[SUPPLIED RECORDS]

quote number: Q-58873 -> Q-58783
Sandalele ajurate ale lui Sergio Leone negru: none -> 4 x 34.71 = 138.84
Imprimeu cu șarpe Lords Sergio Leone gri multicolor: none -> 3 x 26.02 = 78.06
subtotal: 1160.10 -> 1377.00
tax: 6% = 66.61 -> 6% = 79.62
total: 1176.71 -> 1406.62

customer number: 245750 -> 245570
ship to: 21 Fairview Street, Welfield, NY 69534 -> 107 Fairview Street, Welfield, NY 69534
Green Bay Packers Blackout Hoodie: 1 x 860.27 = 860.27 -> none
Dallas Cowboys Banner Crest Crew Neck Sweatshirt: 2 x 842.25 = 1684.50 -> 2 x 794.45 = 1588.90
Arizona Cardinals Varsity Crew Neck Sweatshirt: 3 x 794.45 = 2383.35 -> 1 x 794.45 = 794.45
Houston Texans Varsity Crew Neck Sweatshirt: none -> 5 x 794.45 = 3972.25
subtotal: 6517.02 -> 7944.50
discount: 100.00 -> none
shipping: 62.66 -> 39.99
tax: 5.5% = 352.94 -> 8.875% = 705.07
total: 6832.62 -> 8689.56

[/SUPPLIED RECORDS]

__WHAT IS NEEDED__:
Starting with the line with "total: 1176.71 -> 1406.62" above and going on through the line with "Green Bay Packers", transcribe every line exactly, both ends included, and add nothing.

__THE ANSWER__:
total: 1176.71 -> 1406.62

customer number: 245750 -> 245570
ship to: 21 Fairview Street, Welfield, NY 69534 -> 107 Fairview Street, Welfield, NY 69534
Green Bay Packers Blackout Hoodie: 1 x 860.27 = 860.27 -> none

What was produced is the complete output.